Савоня сощуривается, пытается поймать и удержать на себе взгляд Несветского, но тот выжидательно молчит, барабанит пальцами по столешнице, и Савоня продолжает:
– У меня на Спас-острове дружок есть давний, Мышев. Теперь по плотницкому при музее. Летом в сорок девятом годе заехал я к нему покурить да попроведывать. Глядь, и начальство вон оно из району. Справился тот начальник про колхозные дела, все свое спроворил и уезжать собрался. А церкви середь острова стоят, никак их не минешь… Повернул он на их поглядеть. Походил это он по погосту, подприщуривался. Мы с Машевым тоже недалече топчемся, што, мол, скажешь. Дак и што сказать, это теперь постройки обихожены да прибраны, ученые к ним приставлены, каждую досочку на учете содержут. А тади ограда была порушена, дурная травина из-под порога прет, скотина шастает. И говорит тот заезжий человек: разобрали бы вы, мужики, этот хлам. Завалится, дак и ушибет кого. Сколь под ним пашни занято, под погостом. Не то, говорит, хоть одни купола посбросайте.
Савоня отрывает от рыбьей головы плавничок, тянет ко рту, но тут же откладывает:
– А теперь вон оно как повернулось! Не успеет один пароход с гостями отчалить, вот тебе сразу оба-два, успевай только принимать да показывать. Што за причина? Должно, указание какое дадено – на церкви глядеть.

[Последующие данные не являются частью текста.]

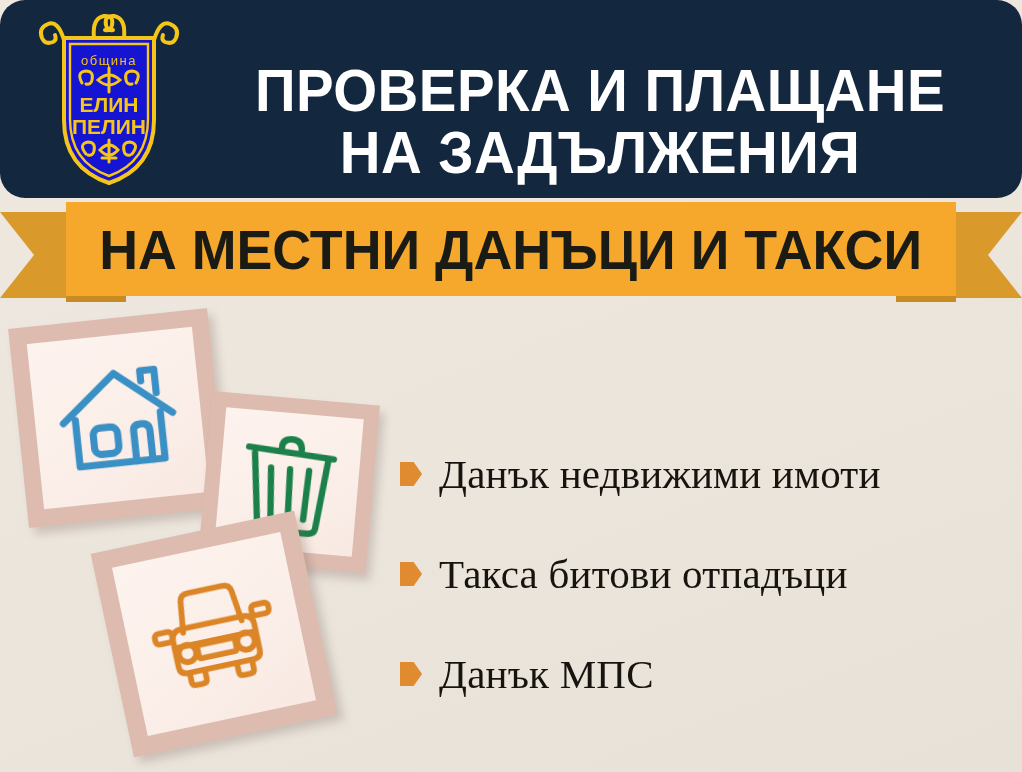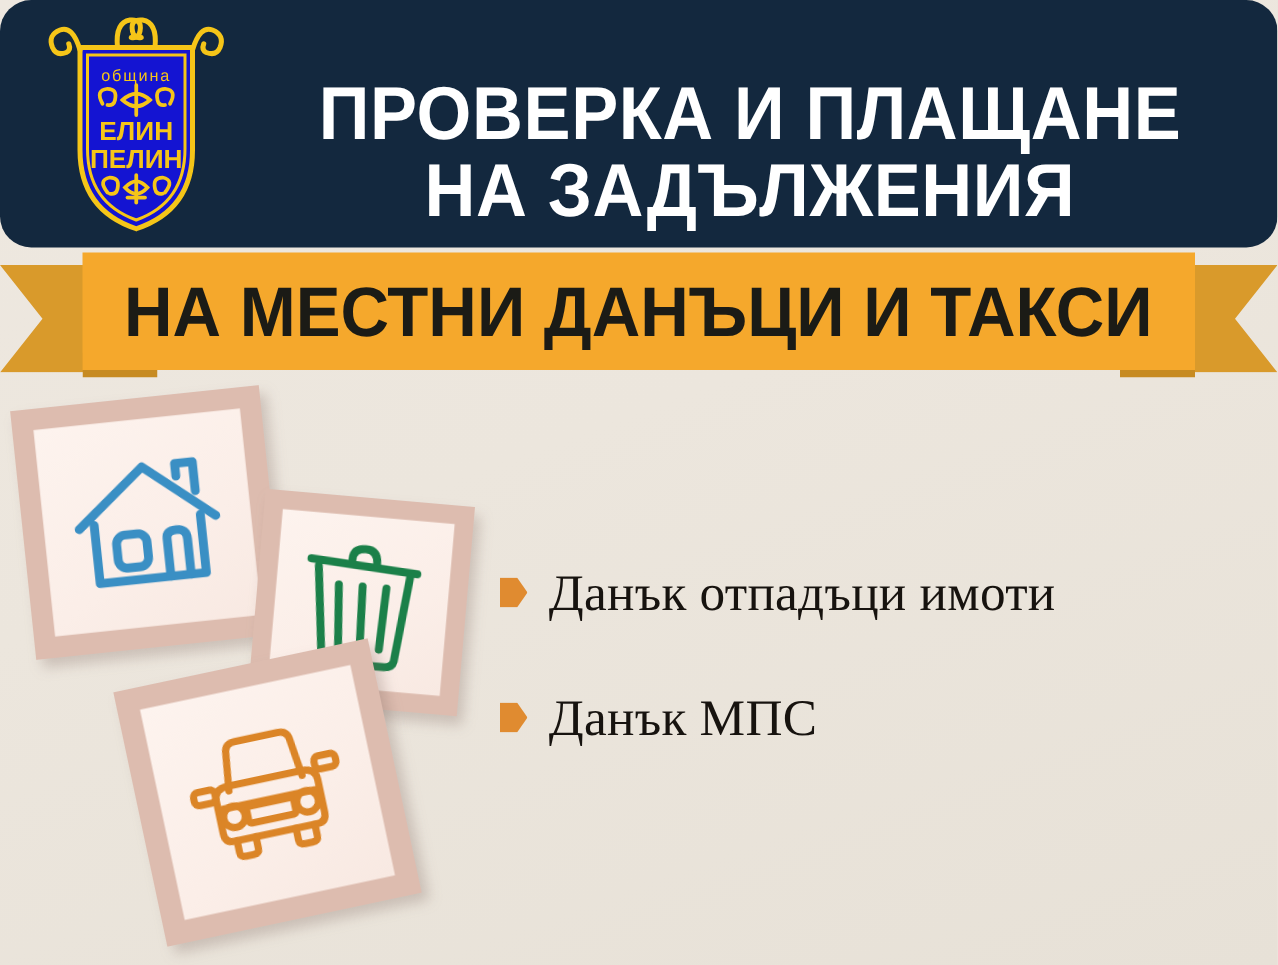--- a/index.html
+++ b/index.html
@@ -272,21 +272,25 @@
           <path d="M32 90 L32 100 Q32 104 37 104 L43 104 Q48 104 48 100 L48 90"></path>
           <path d="M82 90 L82 100 Q82 104 87 104 L93 104 Q98 104 98 100 L98 90"></path>
         </g>
       </svg>
     </div>
   </div>
 
   <div id="tax-list">
     <div class="tax-item">
       <span class="bullet"></span>
-      <span class="tax-label">Данък отпадъци имоти</span>
+      <span class="tax-label">Данък недвижими имоти</span>
+    </div>
+    <div class="tax-item">
+      <span class="bullet"></span>
+      <span class="tax-label">Такса битови отпадъци</span>
     </div>
     <div class="tax-item">
       <span class="bullet"></span>
       <span class="tax-label">Данък МПС</span>
     </div>
   </div>
 
 </div>
 
 </body></html>

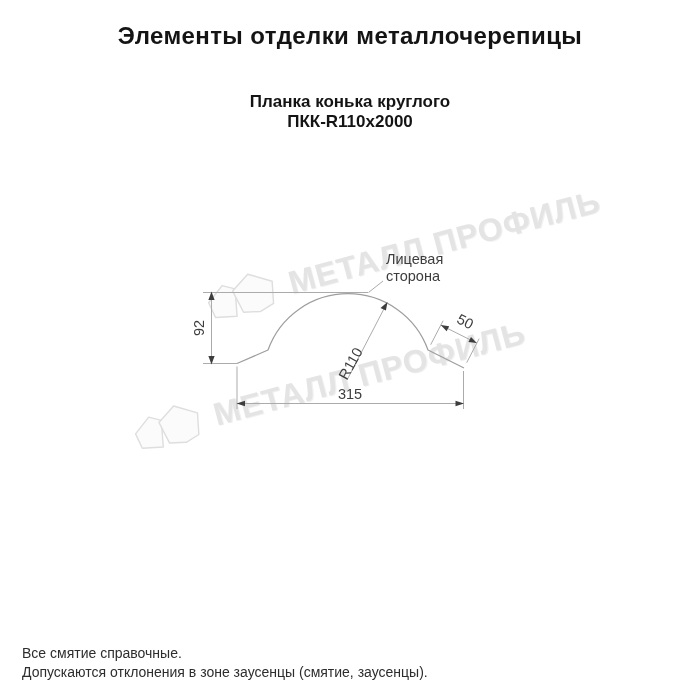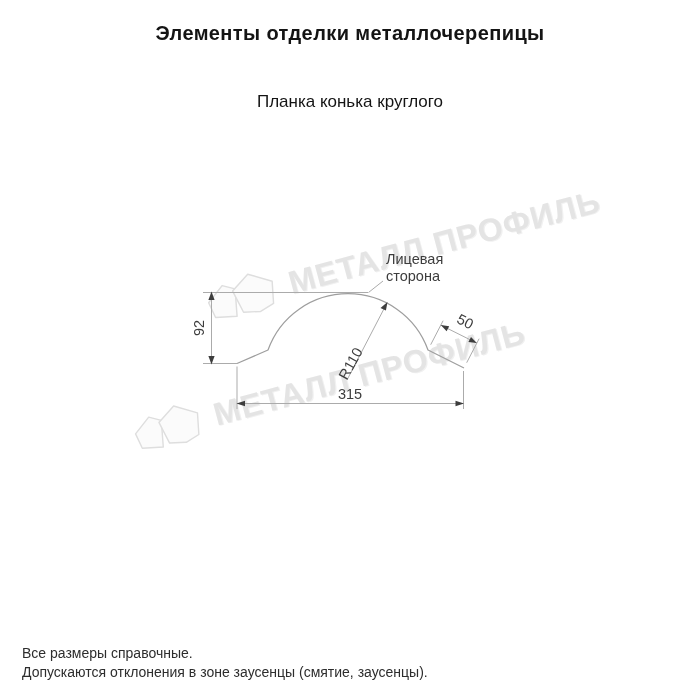--- a/index.html
+++ b/index.html
@@ -2,26 +2,26 @@
 <html><head>
 <meta charset="utf-8">
 <style>
   html,body { margin:0; padding:0; background:#ffffff; }
   .stage {
     position:relative; width:700px; height:700px; background:#ffffff;
     overflow:hidden; font-family:"Liberation Sans", sans-serif;
   }
   .page-title {
     position:absolute; top:22px; left:0; width:700px; margin:0;
-    text-align:center; font-size:20px; font-weight:700; color:#141414;
+    text-align:center; font-size:24px; font-weight:700; color:#141414;
     letter-spacing:0.4px;
   }
   .subtitle {
     position:absolute; top:92px; left:0; width:700px; text-align:center;
-    font-size:17px; font-weight:400; color:#141414; line-height:20px;
+    font-size:17px; font-weight:700; color:#141414; line-height:20px;
   }
   .footer {
     position:absolute; left:22px; top:644px; font-size:14px; line-height:19px;
     color:#2d2d2d;
   }
   .wm {
     position:absolute; display:flex; align-items:center; gap:7px;
     transform-origin:left center; transform:rotate(-15deg);
     color:#e4e4e4; font-weight:700; font-size:32px; letter-spacing:1px;
     white-space:nowrap; z-index:1; user-select:none;
@@ -41,20 +41,21 @@
 </style>
 </head>
 <body>
 
 <div class="stage">
 
   <h1 class="page-title">Элементы отделки металлочерепицы</h1>
 
   <div class="subtitle">
     <div>Планка конька круглого</div>
+    <div>ПКК-R110х2000</div>
   </div>
 
   <div class="wm wm-upper">
     <svg class="wm-logo" width="80" height="50" viewBox="0 0 110 66" aria-hidden="true">
       <polygon points="6,30 30,12 46,21 39,58 10,52"></polygon>
       <polygon points="42,23 68,6 98,24 92,54 72,60 49,55"></polygon>
     </svg>
     <span class="wm-text">МЕТАЛЛ ПРОФИЛЬ</span>
   </div>
 
@@ -100,17 +101,17 @@
       <text x="204" y="328" text-anchor="middle" transform="rotate(-90 204 328)">92</text>
       <text x="350" y="399" text-anchor="middle">315</text>
       <text x="463" y="326" text-anchor="middle" transform="rotate(27 463 326)">50</text>
       <text x="355" y="366" text-anchor="middle" transform="rotate(-61 355 366)">R110</text>
       <text x="386" y="264">Лицевая</text>
       <text x="386" y="281">сторона</text>
     </g>
   </svg>
 
   <div class="footer">
-    <div>Все размеры справочные.</div>
+    <div>Все смятие справочные.</div>
     <div>Допускаются отклонения в зоне заусенцы (смятие, заусенцы).</div>
   </div>
 
 </div>
 
 </body></html>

Дима-большой откидывает голову в раскатистом хохоте.
– Дак а чего? – растерянно мигает и тоже смеется Савоня. – А иконку теперь и не показывай на пристани. Это как набегут, как почнут отнимать друг у дружки! Каждый норовит себе ухватить. А то дак одно лето детишек привезли да с учителем. Посадили их на камушках, и давай они церквя каждый себе срисовывать. А учитель меж ними ходит и поглядывает. И так это все усердствуют. Уж, думаю, не из семинарии? Не к духовному ли званию обучают?